I ignored him. “He runs the club.”
“What, that’s it? Nothing else?”
“Uh, what do you want to know? He’s the valedictorian. He’s really tall.”
Dad made an approving sound at the word valedictorian.
“He knew who Acamapichtli was,” I added after a second. “Along with most of the other Aztec emperors. And the Tlatocan.”
Dad’s approving noise rose an octave.
“And I’m pretty sure he can speak German.”
Dad smiled. “That all?”
My face heated up again at the look he gave me. As if I liked Miles. As if I wanted to think about him.
Just thinking about his stupid face and his stupidly blue eyes turned me into the most confused person on the planet.
“No,” I said, burrowing into my blanket. “He can also take a hit.”
By the end of the third week, the world balanced on its axis. Dad stayed home, Mom stayed happy, and I got to go back to school on Monday. Sure, I wanted to puke from the anxiety rolling around in my stomach, but now I could get back to my (admittedly late) college search, catch up on all that schoolwork, and see my friends again.
Assuming Miles hadn’t told them everything, of course. If he had, there was a real chance they wouldn’t want to talk to me at all. But, reassuringly, I thought they had tried to contact me. The phone had been ringing more often than usual, and more than once someone knocked on the door and was turned away by my mother. I wished I had my own cell phone, but my mother probably would have taken that away from me, too.
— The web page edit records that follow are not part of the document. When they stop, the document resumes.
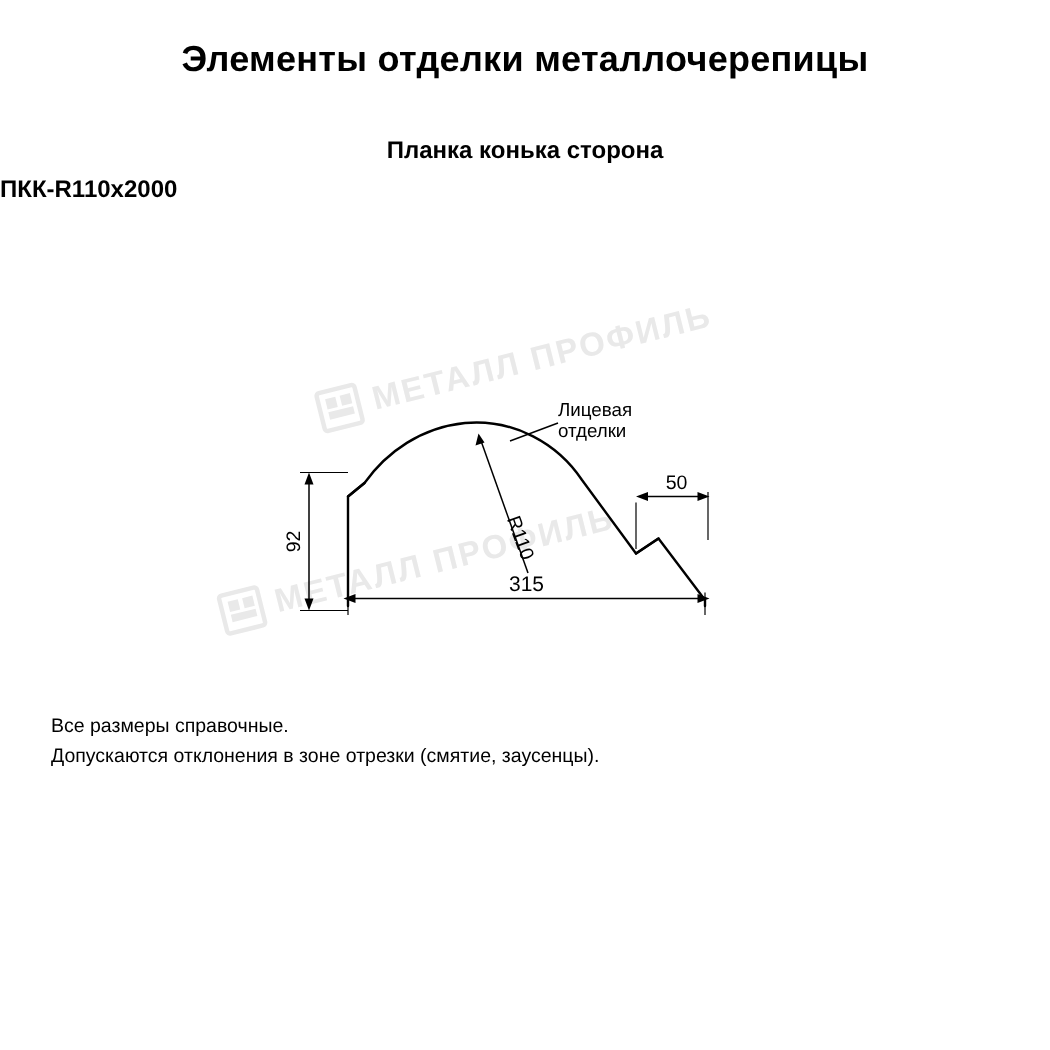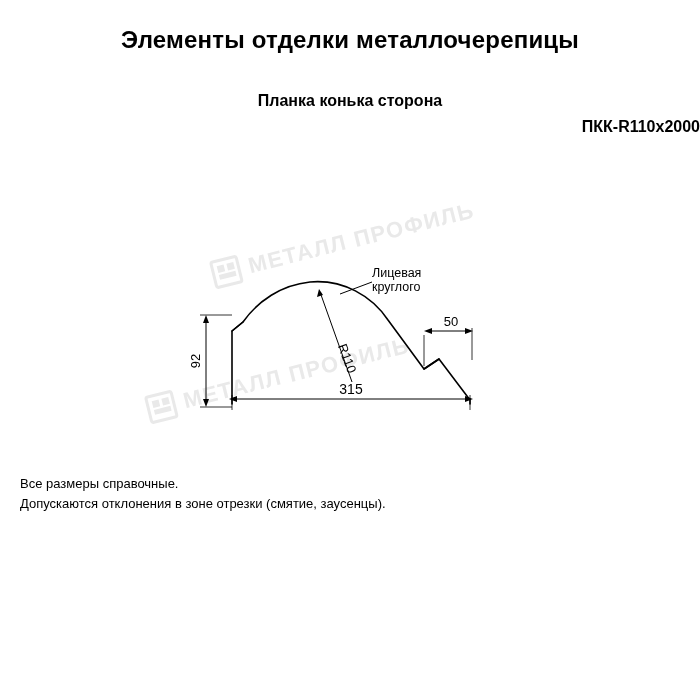--- a/index.html
+++ b/index.html
@@ -37,21 +37,21 @@
     width: 700px;
     text-align: center;
     font-size: 16px;
     font-weight: bold;
   }
   .subtitle2 {
     position: absolute;
     top: 118px;
     left: 0;
     width: 700px;
-    text-align: right;
+    text-align: left;
     font-size: 16px;
     font-weight: bold;
   }
   .drawing {
     position: absolute;
     top: 170px;
     left: 0;
     width: 700px;
     height: 290px;
   }
@@ -65,20 +65,21 @@
   }
   .footnotes {
     position: absolute;
     left: 20px;
     bottom: 18px;
     font-size: 13px;
     line-height: 20px;
   }
   .footnote {
     white-space: nowrap;
+    margin-left: 14px;
   }
   .label-face {
     position: absolute;
     font-size: 12.5px;
     line-height: 14px;
     left: 372px;
     top: 80px;
     width: 90px;
     margin-top: 16px;
   }
@@ -172,21 +173,21 @@
         <path d="M 465 158 L 473 161 L 465 164 Z" fill="#000000" stroke="none"></path>
         <line x1="424" y1="165" x2="424" y2="196" stroke-width="0.8"></line>
         <line x1="472" y1="158" x2="472" y2="190" stroke-width="0.8"></line>
       </g>
       <text x="451" y="156" font-size="13" text-anchor="middle">50</text>
 
     </svg>
 
     <div class="label-face">
       <div>Лицевая</div>
-      <div>круглого</div>
+      <div>отделки</div>
     </div>
   </div>
 
   <div class="footnotes">
     <div class="footnote">Все размеры справочные.</div>
     <div class="footnote">Допускаются отклонения в зоне отрезки (смятие, заусенцы).</div>
   </div>
 
 </div>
Sunday night, as I tromped down the back hallway—I’d just finished putting up all my pictures again—to the living room, I heard my parents’ voices floating out of the kitchen. Talking about me. I pressed myself up against the wall outside the doorway.
“—that it’s not a good idea, that’s all. We can’t pretend that it isn’t as bad as it looks.”
“I don’t think we should resort to that yet. Lexi’s a responsible girl. Something must have bothered her. I don’t think she’d forget—”
My heard swelled painfully with appreciation for my dad.
“David, really,” said my mother. “You can’t know that. What if she didn’t want to take it? It was my fault for not paying enough attention, but . . . but that’s not the point. The medication isn’t the problem. This has happened before, and it might happen again, and it keeps getting worse.”